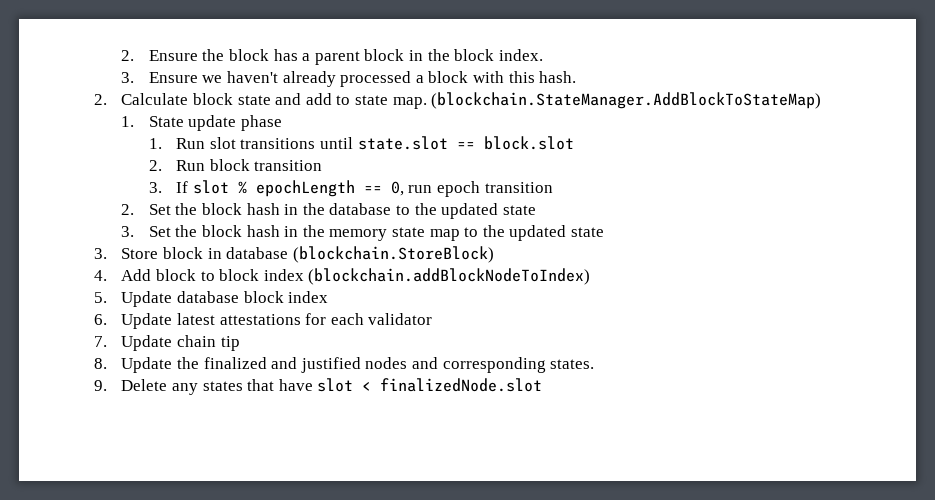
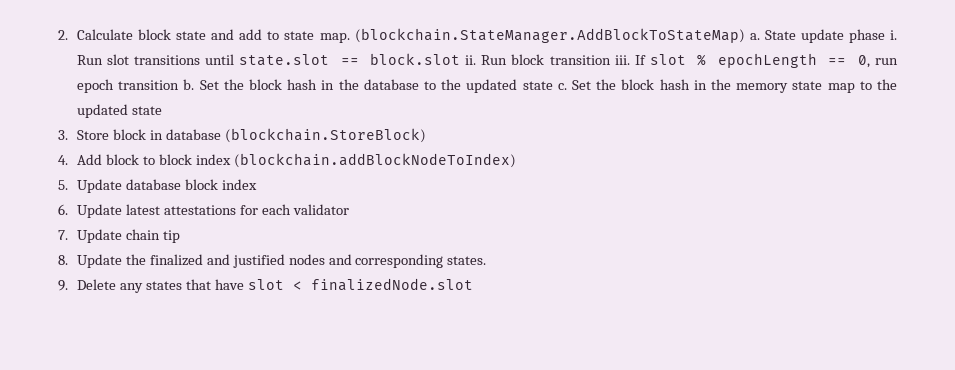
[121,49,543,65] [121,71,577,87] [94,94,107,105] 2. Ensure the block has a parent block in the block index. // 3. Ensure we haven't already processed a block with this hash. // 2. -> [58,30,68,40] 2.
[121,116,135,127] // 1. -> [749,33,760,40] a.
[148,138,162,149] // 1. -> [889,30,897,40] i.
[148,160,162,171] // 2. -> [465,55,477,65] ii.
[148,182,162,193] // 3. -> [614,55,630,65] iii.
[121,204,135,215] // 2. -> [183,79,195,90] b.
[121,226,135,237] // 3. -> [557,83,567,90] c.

::::

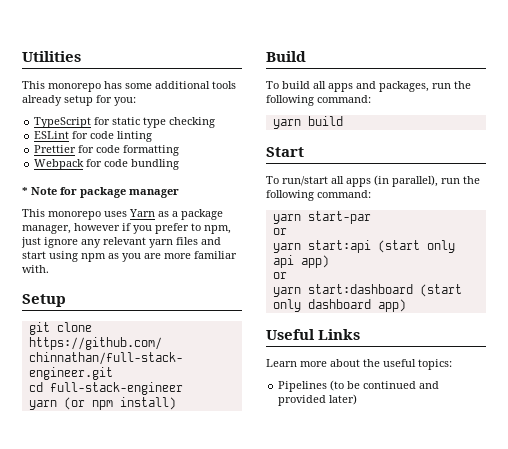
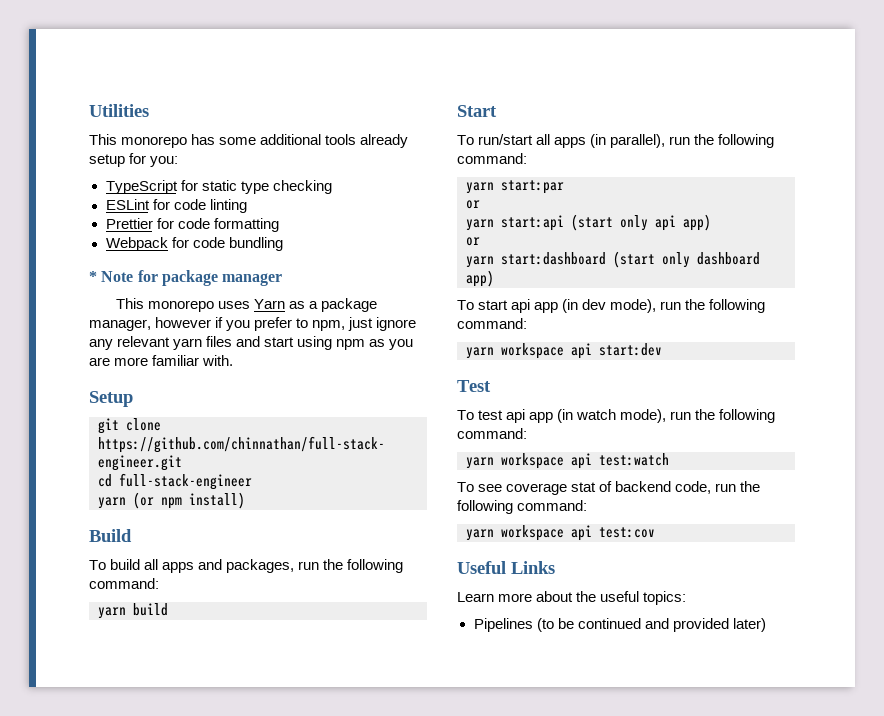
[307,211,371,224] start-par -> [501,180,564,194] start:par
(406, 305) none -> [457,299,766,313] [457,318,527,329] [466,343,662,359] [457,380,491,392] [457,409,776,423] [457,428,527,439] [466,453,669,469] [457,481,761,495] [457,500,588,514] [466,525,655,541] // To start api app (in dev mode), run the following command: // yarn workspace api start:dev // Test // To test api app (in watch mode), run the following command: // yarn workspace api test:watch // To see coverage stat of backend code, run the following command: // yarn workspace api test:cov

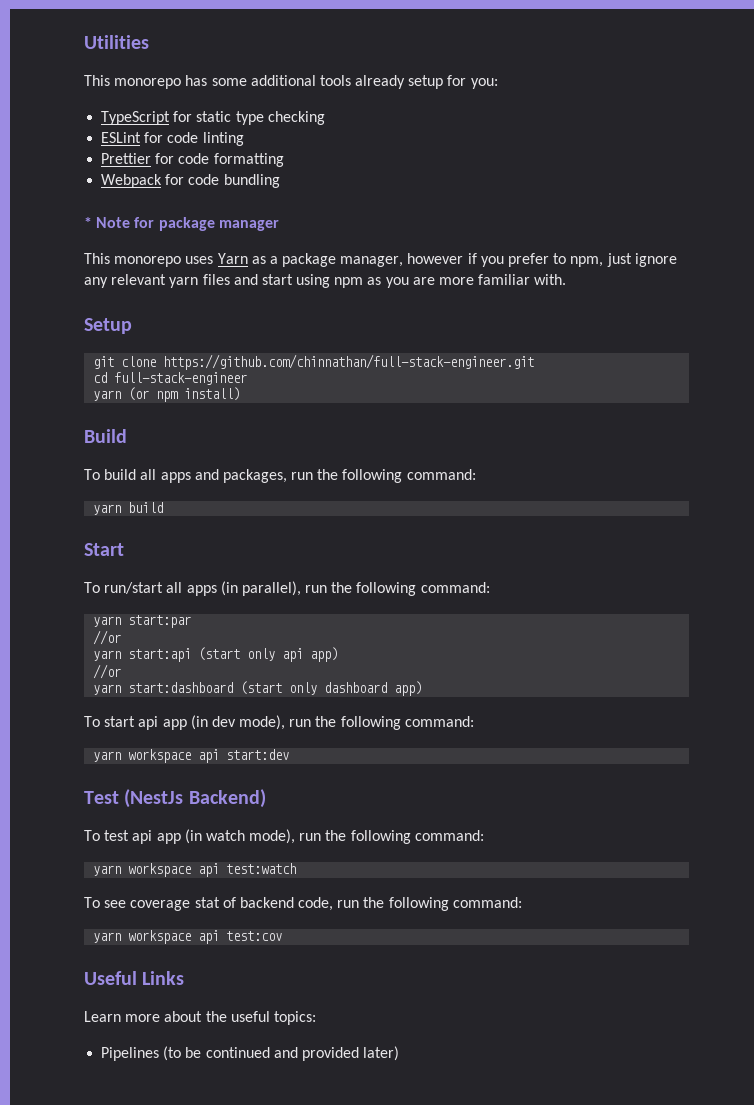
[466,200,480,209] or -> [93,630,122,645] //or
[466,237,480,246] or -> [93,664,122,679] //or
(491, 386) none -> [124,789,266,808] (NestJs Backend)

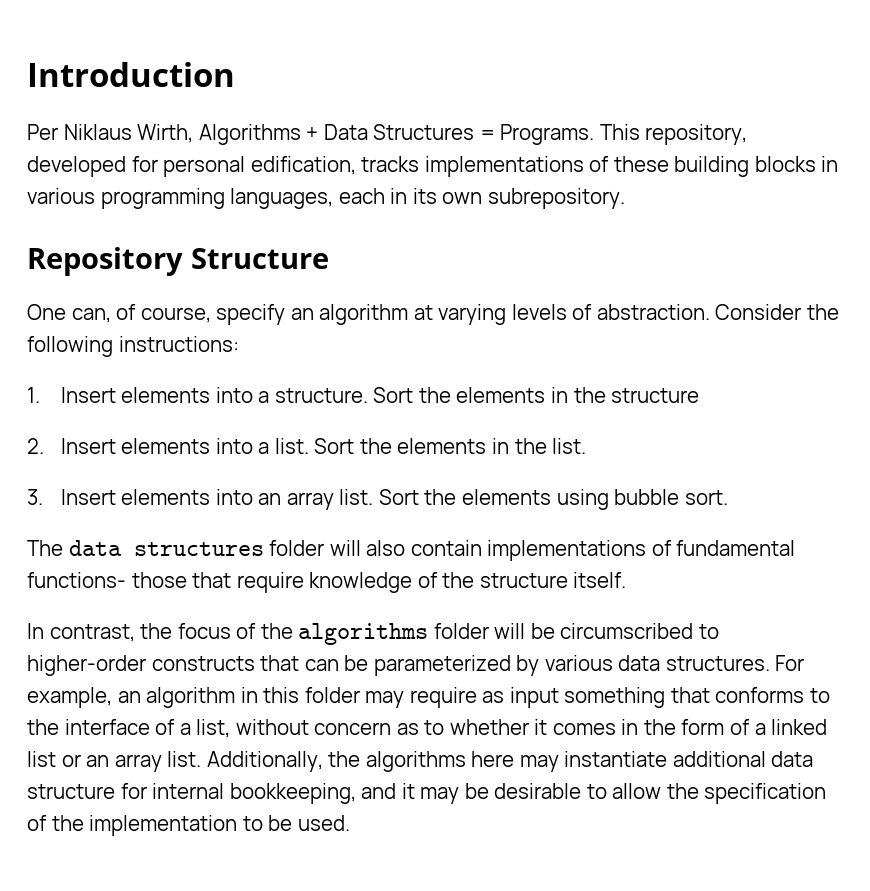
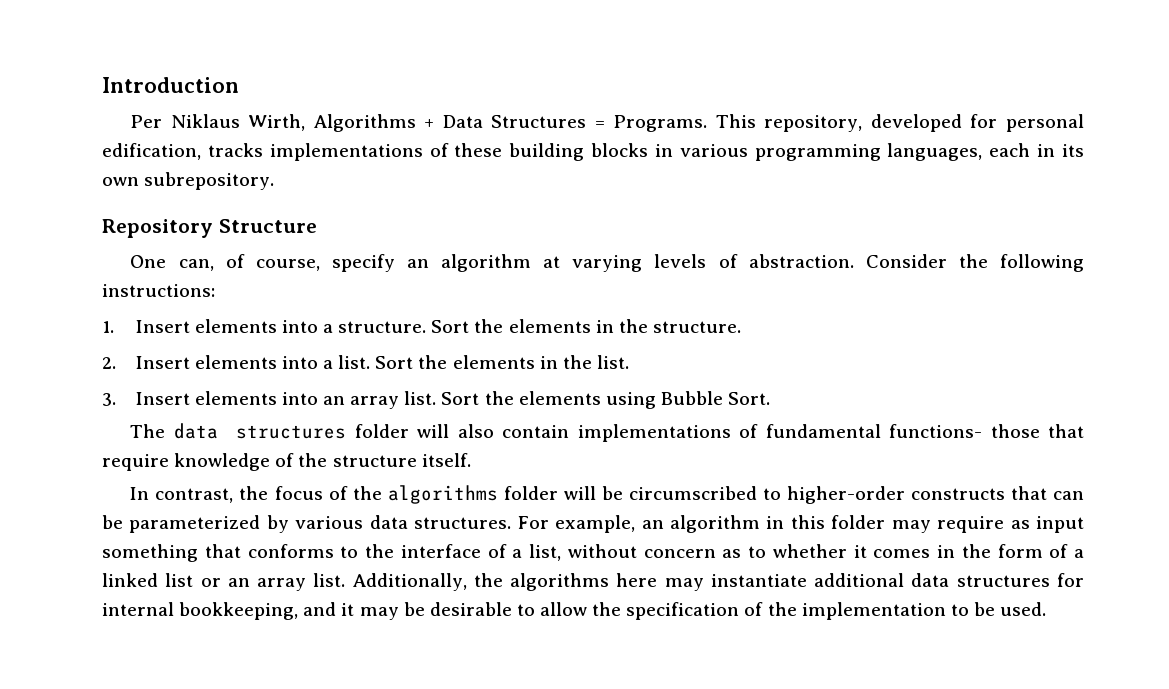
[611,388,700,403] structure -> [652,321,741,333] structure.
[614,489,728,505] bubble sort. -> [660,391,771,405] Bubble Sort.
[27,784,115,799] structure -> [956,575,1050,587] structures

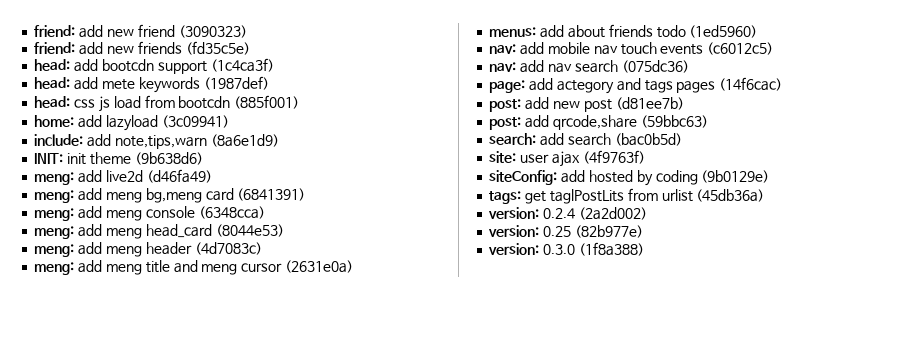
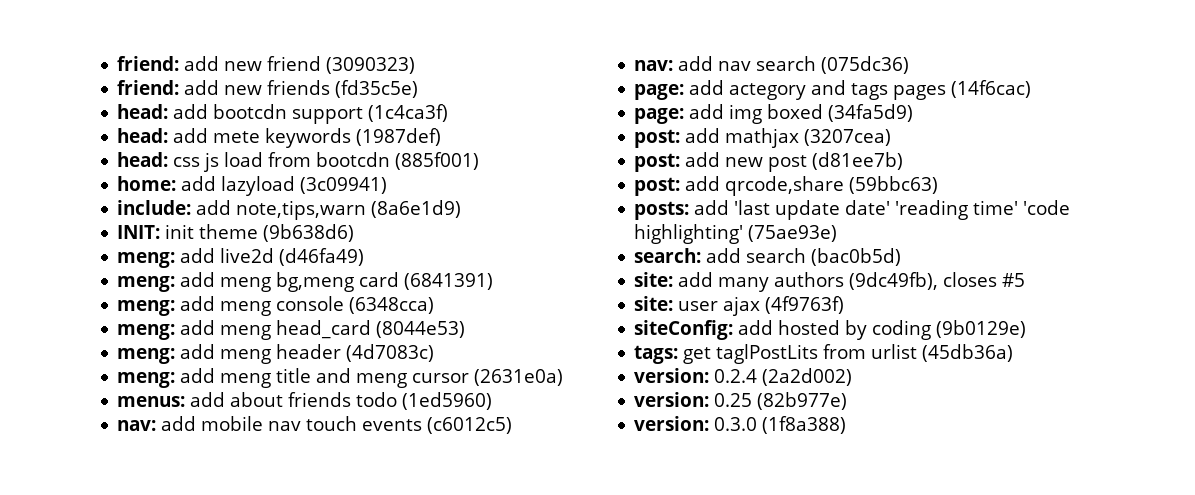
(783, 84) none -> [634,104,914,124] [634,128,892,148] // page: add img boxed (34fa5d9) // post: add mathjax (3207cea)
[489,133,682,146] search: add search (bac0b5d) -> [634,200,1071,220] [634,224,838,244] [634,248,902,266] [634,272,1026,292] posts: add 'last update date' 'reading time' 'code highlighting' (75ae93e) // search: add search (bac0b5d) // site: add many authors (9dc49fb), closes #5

::::

Required work: When a line in the material above includes "none", report that line by copying it.

Answer to the exercise:
(406, 305) none -> [457,299,766,313] [457,318,527,329] [466,343,662,359] [457,380,491,392] [457,409,776,423] [457,428,527,439] [466,453,669,469] [457,481,761,495] [457,500,588,514] [466,525,655,541] // To start api app (in dev mode), run the following command: // yarn workspace api start:dev // Test // To test api app (in watch mode), run the following command: // yarn workspace api test:watch // To see coverage stat of backend code, run the following command: // yarn workspace api test:cov
(491, 386) none -> [124,789,266,808] (NestJs Backend)
(783, 84) none -> [634,104,914,124] [634,128,892,148] // page: add img boxed (34fa5d9) // post: add mathjax (3207cea)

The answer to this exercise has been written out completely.